The man who provided Williamson College of the Trades with the largest transformational endowment gift in its history, Henry M. Rowan, died Dec. 9. He was 92.
Mr. Rowan and his wife Lee gave $20 million to Williamson in 2008, after beginning their support in 2007 with a $5 million challenge grant.
The support to Williamson of Mr. and Mrs. Rowan and the Henry M. Rowan Family Foundation inspired H. FitzGerald and Marguerite Lenfest to also make a $20 million gift to the school in 2008. The combined gifts nearly doubled Williamson’s endowment. The Rowan family support to Williamson has been ongoing.
Mr. Rowan once said he supports Williamson because he believes in the school’s unique mission and believes it is helping America. He also liked the school’s commitment to frugality, a trait he holds in high esteem. He said, “Lee and I have been privileged to become acquainted with Williamson over the past several years. We believe very strongly in Williamson’s mission to provide excellent academics while preparing deserving young men with the rigorous training and strong values needed to build men of good moral character.”
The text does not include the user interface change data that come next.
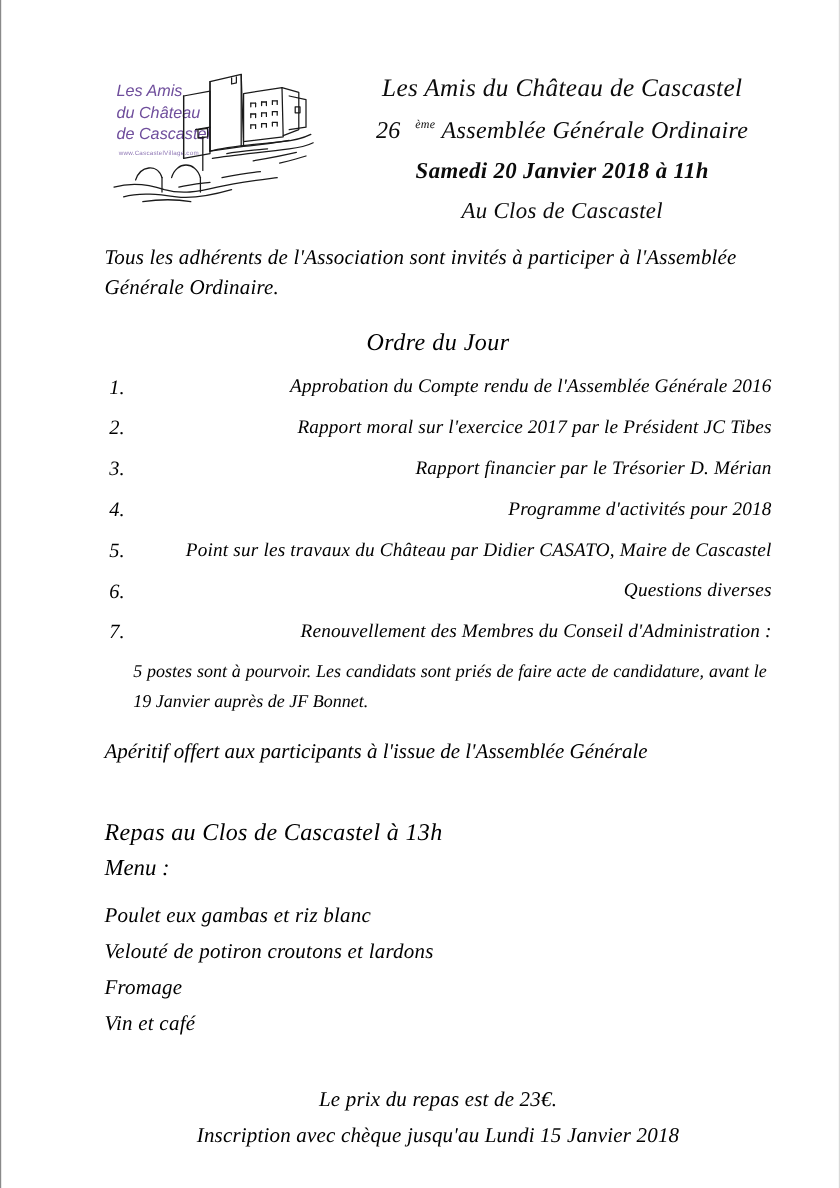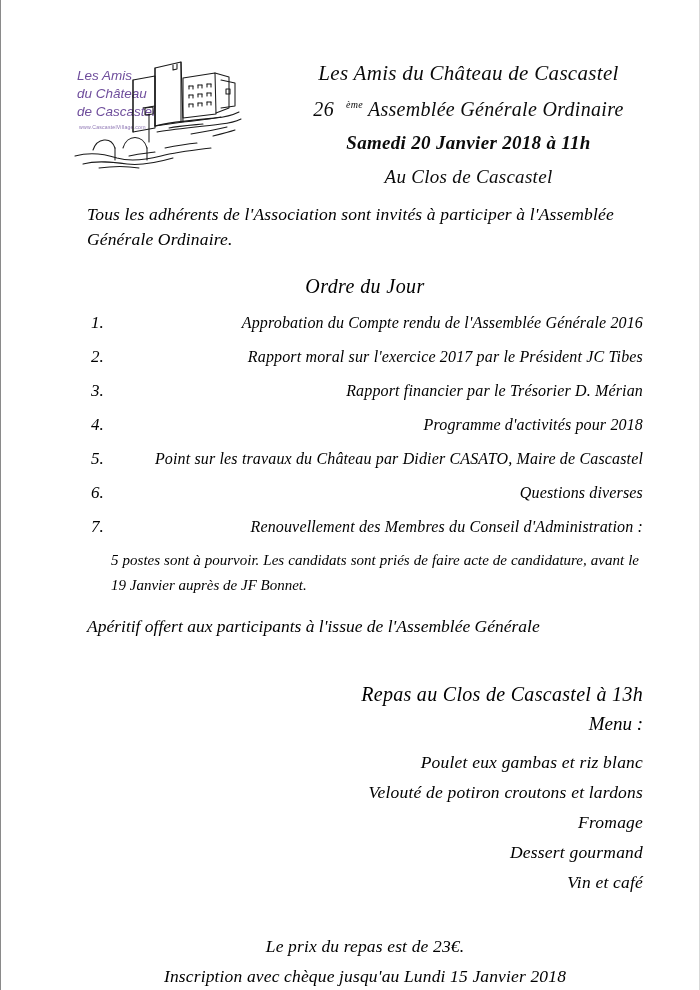"Les Amis" .logo { left: 68px -> 88px }
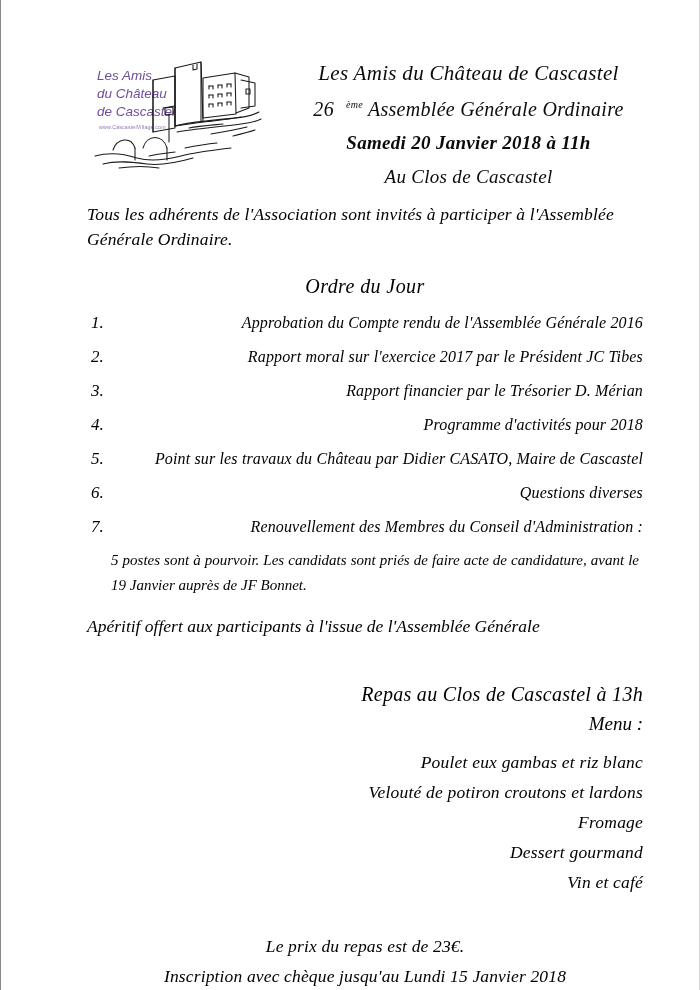"Repas au Clos de Cascastel" .meal { text-align: right -> left }
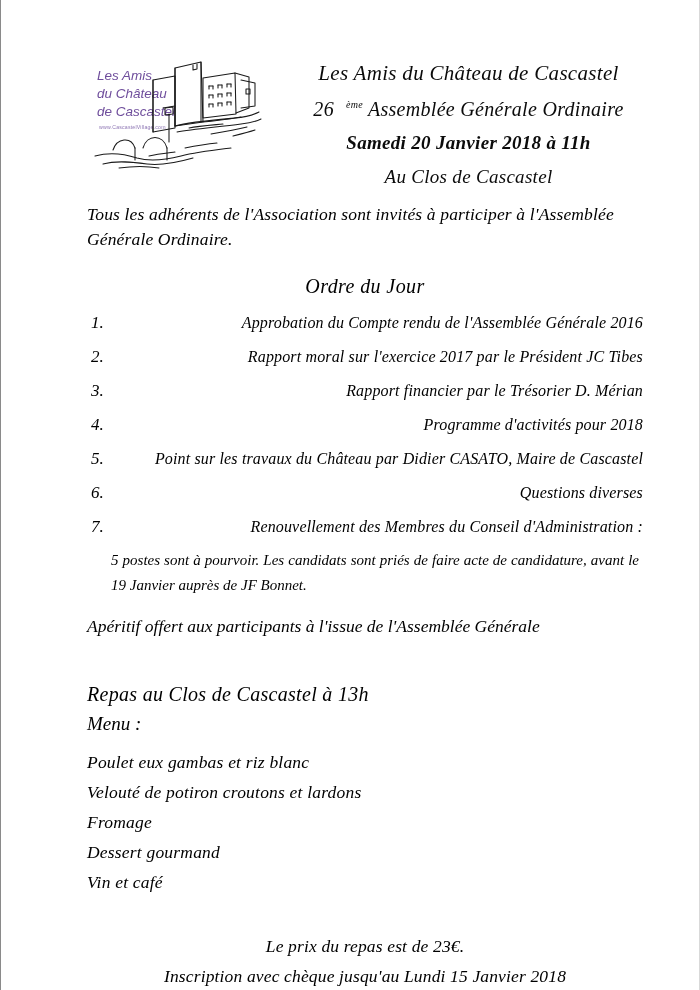"Dessert gourmand" li.menu-item { html: <li>Dessert gourmand</li> -> none }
President Michael Rounds said, “Hank Rowan was a true American hero. He became incredibly successful, but never forgot his humble roots and used his great wealth to make a positive impact in the world through his philanthropy. His generosity to Williamson has been unparalleled and we can never thank him enough for all that he has done to advance our mission. We will miss him greatly and offer our condolences to his wife, Lee, and his family.”
In 2008, then president Paul Reid said, “Mr. Rowan’s willingness to make this significant gift to Williamson brings with it the credibility and standing of a truly great man, a great philanthropist, a great businessman, and a great member of the community. These elements of his life, will now be synonymous with our great school. It is an honor and pleasure to have Mr. Rowan as a friend and supporter of the Williamson School.”
Henry Rowan’s Background
Henry Rowan was a born entrepreneur, risk taker, and tireless worker. He started his first business at the age of nine, raising chickens and selling the eggs to his mother. He credits his mother, who raised four children on her own with limited means, with teaching him the importance of thrift, a trait he has practiced all his life.
He studied science two years at Williams College, served 27 months in the Army Air Corps, beginning in 1943, and then earned a degree in electrical engineering at the Massachusetts Institute of Technology on the G.I. Bill.
With the profit made from selling his family home in 1953, he started Inductotherm in Rancocas, N.J., manufacturers of melting, thermal processing, and production systems for the metals and materials industry. That company is now part of the Inductotherm Group, comprising 40 companies in 17 countries. Its systems account for a large portion of the induction melting and heating installations in use in the world today.
Inductotherm’s reputation was built on “quality, efficient products and unmatched service.” Rowan believed strongly in spending money carefully and “making do with what you have,” feelings he developed growing up in the Great Depression.
In 1992, he gave $100 million to Glassboro State College in New Jersey, at the time, the largest gift to a public college in the history of higher education. The school is now called Rowan University in his honor. Mr. Rowan and his family have also been generous donors to numerous organizations, including the Boy Scouts and the Doane Academy.
Services will be held at a yet to be determined time in January.